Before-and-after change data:
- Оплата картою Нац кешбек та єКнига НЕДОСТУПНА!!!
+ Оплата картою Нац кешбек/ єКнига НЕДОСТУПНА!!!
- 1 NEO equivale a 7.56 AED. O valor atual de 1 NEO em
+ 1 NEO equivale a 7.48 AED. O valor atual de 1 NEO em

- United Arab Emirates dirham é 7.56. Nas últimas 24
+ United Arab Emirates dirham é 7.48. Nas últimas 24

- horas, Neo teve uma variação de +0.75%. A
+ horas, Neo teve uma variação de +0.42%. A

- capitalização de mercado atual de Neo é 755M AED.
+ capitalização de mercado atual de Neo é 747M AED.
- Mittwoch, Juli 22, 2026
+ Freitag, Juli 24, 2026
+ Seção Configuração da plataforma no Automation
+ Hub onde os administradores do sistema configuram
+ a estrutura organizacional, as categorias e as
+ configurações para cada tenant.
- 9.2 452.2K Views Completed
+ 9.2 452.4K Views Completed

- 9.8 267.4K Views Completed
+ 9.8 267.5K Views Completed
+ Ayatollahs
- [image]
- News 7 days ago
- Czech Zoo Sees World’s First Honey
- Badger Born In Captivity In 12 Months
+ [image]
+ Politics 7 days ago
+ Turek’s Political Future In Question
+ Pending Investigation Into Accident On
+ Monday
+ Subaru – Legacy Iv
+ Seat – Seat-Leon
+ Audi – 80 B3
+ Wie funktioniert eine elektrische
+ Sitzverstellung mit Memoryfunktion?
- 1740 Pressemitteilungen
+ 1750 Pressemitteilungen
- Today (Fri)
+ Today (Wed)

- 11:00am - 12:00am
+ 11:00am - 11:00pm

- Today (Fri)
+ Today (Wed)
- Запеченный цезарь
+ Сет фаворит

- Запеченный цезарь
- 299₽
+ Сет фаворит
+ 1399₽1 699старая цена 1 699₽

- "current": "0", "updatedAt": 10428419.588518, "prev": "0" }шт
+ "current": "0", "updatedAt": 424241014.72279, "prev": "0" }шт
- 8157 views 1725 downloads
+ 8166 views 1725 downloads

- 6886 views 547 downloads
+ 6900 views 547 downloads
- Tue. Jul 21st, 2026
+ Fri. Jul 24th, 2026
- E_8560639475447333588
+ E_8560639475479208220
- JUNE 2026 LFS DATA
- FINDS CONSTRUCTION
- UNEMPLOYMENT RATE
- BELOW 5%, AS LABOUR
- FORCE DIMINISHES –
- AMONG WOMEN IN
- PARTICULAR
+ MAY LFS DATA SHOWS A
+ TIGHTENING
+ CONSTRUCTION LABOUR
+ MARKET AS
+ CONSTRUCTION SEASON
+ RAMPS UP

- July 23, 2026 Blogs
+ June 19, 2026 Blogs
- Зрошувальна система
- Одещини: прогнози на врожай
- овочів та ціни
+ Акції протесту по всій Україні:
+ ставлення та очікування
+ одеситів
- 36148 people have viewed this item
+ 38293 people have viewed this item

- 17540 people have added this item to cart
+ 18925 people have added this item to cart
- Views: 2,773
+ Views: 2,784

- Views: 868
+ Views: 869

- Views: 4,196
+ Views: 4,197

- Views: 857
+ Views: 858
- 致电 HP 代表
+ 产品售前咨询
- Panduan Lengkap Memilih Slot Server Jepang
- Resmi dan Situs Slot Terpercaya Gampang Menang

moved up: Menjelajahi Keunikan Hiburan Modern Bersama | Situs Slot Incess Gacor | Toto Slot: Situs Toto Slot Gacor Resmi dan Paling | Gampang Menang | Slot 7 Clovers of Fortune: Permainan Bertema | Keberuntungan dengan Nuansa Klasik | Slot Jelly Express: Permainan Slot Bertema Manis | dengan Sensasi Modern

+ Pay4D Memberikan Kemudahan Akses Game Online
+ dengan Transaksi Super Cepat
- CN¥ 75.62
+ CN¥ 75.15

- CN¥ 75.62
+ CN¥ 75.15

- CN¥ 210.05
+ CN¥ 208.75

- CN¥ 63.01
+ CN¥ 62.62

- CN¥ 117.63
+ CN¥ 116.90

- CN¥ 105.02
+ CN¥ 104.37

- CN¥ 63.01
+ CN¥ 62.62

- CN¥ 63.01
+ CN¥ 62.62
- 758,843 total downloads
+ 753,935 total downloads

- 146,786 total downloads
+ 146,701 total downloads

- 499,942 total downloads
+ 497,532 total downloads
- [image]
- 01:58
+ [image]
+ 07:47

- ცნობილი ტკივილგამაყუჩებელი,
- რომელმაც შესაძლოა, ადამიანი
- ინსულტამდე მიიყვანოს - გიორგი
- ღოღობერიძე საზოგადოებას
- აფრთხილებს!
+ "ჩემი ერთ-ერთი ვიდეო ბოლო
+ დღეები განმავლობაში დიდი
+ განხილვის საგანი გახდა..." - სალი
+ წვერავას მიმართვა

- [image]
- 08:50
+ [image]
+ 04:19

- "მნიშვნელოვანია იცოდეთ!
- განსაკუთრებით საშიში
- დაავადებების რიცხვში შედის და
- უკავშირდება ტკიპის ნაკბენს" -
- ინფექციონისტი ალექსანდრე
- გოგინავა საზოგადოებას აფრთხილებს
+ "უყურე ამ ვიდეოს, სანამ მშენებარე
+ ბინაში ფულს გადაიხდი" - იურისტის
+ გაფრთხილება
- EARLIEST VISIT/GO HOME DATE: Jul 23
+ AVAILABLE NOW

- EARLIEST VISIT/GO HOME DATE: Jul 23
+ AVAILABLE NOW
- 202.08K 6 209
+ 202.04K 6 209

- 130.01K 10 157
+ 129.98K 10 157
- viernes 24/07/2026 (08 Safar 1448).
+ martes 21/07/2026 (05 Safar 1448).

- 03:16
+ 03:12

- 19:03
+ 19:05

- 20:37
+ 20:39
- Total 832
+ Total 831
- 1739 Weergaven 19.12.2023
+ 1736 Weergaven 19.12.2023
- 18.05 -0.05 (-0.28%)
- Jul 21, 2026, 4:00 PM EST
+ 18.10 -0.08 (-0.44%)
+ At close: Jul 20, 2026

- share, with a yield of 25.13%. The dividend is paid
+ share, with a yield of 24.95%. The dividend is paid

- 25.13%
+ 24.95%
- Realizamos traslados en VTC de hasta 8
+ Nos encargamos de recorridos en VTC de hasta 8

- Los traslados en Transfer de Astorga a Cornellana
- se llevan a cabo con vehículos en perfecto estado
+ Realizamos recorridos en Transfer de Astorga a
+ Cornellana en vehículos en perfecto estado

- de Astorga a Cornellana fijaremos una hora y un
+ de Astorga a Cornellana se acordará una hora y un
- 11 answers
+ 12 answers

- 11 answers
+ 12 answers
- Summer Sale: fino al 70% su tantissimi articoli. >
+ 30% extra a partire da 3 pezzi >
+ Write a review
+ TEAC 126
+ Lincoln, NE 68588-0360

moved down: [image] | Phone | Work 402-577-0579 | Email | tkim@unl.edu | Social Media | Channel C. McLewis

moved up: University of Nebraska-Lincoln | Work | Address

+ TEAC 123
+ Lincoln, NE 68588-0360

WHAT TO PRODUCE | Go through the records above and write each one out again exactly.

ANSWER FOR THIS EXERCISE |
- Оплата картою Нац кешбек та єКнига НЕДОСТУПНА!!!
+ Оплата картою Нац кешбек/ єКнига НЕДОСТУПНА!!!
- 1 NEO equivale a 7.56 AED. O valor atual de 1 NEO em
+ 1 NEO equivale a 7.48 AED. O valor atual de 1 NEO em

- United Arab Emirates dirham é 7.56. Nas últimas 24
+ United Arab Emirates dirham é 7.48. Nas últimas 24

- horas, Neo teve uma variação de +0.75%. A
+ horas, Neo teve uma variação de +0.42%. A

- capitalização de mercado atual de Neo é 755M AED.
+ capitalização de mercado atual de Neo é 747M AED.
- Mittwoch, Juli 22, 2026
+ Freitag, Juli 24, 2026
+ Seção Configuração da plataforma no Automation
+ Hub onde os administradores do sistema configuram
+ a estrutura organizacional, as categorias e as
+ configurações para cada tenant.
- 9.2 452.2K Views Completed
+ 9.2 452.4K Views Completed

- 9.8 267.4K Views Completed
+ 9.8 267.5K Views Completed
+ Ayatollahs
- [image]
- News 7 days ago
- Czech Zoo Sees World’s First Honey
- Badger Born In Captivity In 12 Months
+ [image]
+ Politics 7 days ago
+ Turek’s Political Future In Question
+ Pending Investigation Into Accident On
+ Monday
+ Subaru – Legacy Iv
+ Seat – Seat-Leon
+ Audi – 80 B3
+ Wie funktioniert eine elektrische
+ Sitzverstellung mit Memoryfunktion?
- 1740 Pressemitteilungen
+ 1750 Pressemitteilungen
- Today (Fri)
+ Today (Wed)

- 11:00am - 12:00am
+ 11:00am - 11:00pm

- Today (Fri)
+ Today (Wed)
- Запеченный цезарь
+ Сет фаворит

- Запеченный цезарь
- 299₽
+ Сет фаворит
+ 1399₽1 699старая цена 1 699₽

- "current": "0", "updatedAt": 10428419.588518, "prev": "0" }шт
+ "current": "0", "updatedAt": 424241014.72279, "prev": "0" }шт
- 8157 views 1725 downloads
+ 8166 views 1725 downloads

- 6886 views 547 downloads
+ 6900 views 547 downloads
- Tue. Jul 21st, 2026
+ Fri. Jul 24th, 2026
- E_8560639475447333588
+ E_8560639475479208220
- JUNE 2026 LFS DATA
- FINDS CONSTRUCTION
- UNEMPLOYMENT RATE
- BELOW 5%, AS LABOUR
- FORCE DIMINISHES –
- AMONG WOMEN IN
- PARTICULAR
+ MAY LFS DATA SHOWS A
+ TIGHTENING
+ CONSTRUCTION LABOUR
+ MARKET AS
+ CONSTRUCTION SEASON
+ RAMPS UP

- July 23, 2026 Blogs
+ June 19, 2026 Blogs
- Зрошувальна система
- Одещини: прогнози на врожай
- овочів та ціни
+ Акції протесту по всій Україні:
+ ставлення та очікування
+ одеситів
- 36148 people have viewed this item
+ 38293 people have viewed this item

- 17540 people have added this item to cart
+ 18925 people have added this item to cart
- Views: 2,773
+ Views: 2,784

- Views: 868
+ Views: 869

- Views: 4,196
+ Views: 4,197

- Views: 857
+ Views: 858
- 致电 HP 代表
+ 产品售前咨询
- Panduan Lengkap Memilih Slot Server Jepang
- Resmi dan Situs Slot Terpercaya Gampang Menang

moved up: Menjelajahi Keunikan Hiburan Modern Bersama | Situs Slot Incess Gacor | Toto Slot: Situs Toto Slot Gacor Resmi dan Paling | Gampang Menang | Slot 7 Clovers of Fortune: Permainan Bertema | Keberuntungan dengan Nuansa Klasik | Slot Jelly Express: Permainan Slot Bertema Manis | dengan Sensasi Modern

+ Pay4D Memberikan Kemudahan Akses Game Online
+ dengan Transaksi Super Cepat
- CN¥ 75.62
+ CN¥ 75.15

- CN¥ 75.62
+ CN¥ 75.15

- CN¥ 210.05
+ CN¥ 208.75

- CN¥ 63.01
+ CN¥ 62.62

- CN¥ 117.63
+ CN¥ 116.90

- CN¥ 105.02
+ CN¥ 104.37

- CN¥ 63.01
+ CN¥ 62.62

- CN¥ 63.01
+ CN¥ 62.62
- 758,843 total downloads
+ 753,935 total downloads

- 146,786 total downloads
+ 146,701 total downloads

- 499,942 total downloads
+ 497,532 total downloads
- [image]
- 01:58
+ [image]
+ 07:47

- ცნობილი ტკივილგამაყუჩებელი,
- რომელმაც შესაძლოა, ადამიანი
- ინსულტამდე მიიყვანოს - გიორგი
- ღოღობერიძე საზოგადოებას
- აფრთხილებს!
+ "ჩემი ერთ-ერთი ვიდეო ბოლო
+ დღეები განმავლობაში დიდი
+ განხილვის საგანი გახდა..." - სალი
+ წვერავას მიმართვა

- [image]
- 08:50
+ [image]
+ 04:19

- "მნიშვნელოვანია იცოდეთ!
- განსაკუთრებით საშიში
- დაავადებების რიცხვში შედის და
- უკავშირდება ტკიპის ნაკბენს" -
- ინფექციონისტი ალექსანდრე
- გოგინავა საზოგადოებას აფრთხილებს
+ "უყურე ამ ვიდეოს, სანამ მშენებარე
+ ბინაში ფულს გადაიხდი" - იურისტის
+ გაფრთხილება
- EARLIEST VISIT/GO HOME DATE: Jul 23
+ AVAILABLE NOW

- EARLIEST VISIT/GO HOME DATE: Jul 23
+ AVAILABLE NOW
- 202.08K 6 209
+ 202.04K 6 209

- 130.01K 10 157
+ 129.98K 10 157
- viernes 24/07/2026 (08 Safar 1448).
+ martes 21/07/2026 (05 Safar 1448).

- 03:16
+ 03:12

- 19:03
+ 19:05

- 20:37
+ 20:39
- Total 832
+ Total 831
- 1739 Weergaven 19.12.2023
+ 1736 Weergaven 19.12.2023
- 18.05 -0.05 (-0.28%)
- Jul 21, 2026, 4:00 PM EST
+ 18.10 -0.08 (-0.44%)
+ At close: Jul 20, 2026

- share, with a yield of 25.13%. The dividend is paid
+ share, with a yield of 24.95%. The dividend is paid

- 25.13%
+ 24.95%
- Realizamos traslados en VTC de hasta 8
+ Nos encargamos de recorridos en VTC de hasta 8

- Los traslados en Transfer de Astorga a Cornellana
- se llevan a cabo con vehículos en perfecto estado
+ Realizamos recorridos en Transfer de Astorga a
+ Cornellana en vehículos en perfecto estado

- de Astorga a Cornellana fijaremos una hora y un
+ de Astorga a Cornellana se acordará una hora y un
- 11 answers
+ 12 answers

- 11 answers
+ 12 answers
- Summer Sale: fino al 70% su tantissimi articoli. >
+ 30% extra a partire da 3 pezzi >
+ Write a review
+ TEAC 126
+ Lincoln, NE 68588-0360

moved down: [image] | Phone | Work 402-577-0579 | Email | tkim@unl.edu | Social Media | Channel C. McLewis

moved up: University of Nebraska-Lincoln | Work | Address

+ TEAC 123
+ Lincoln, NE 68588-0360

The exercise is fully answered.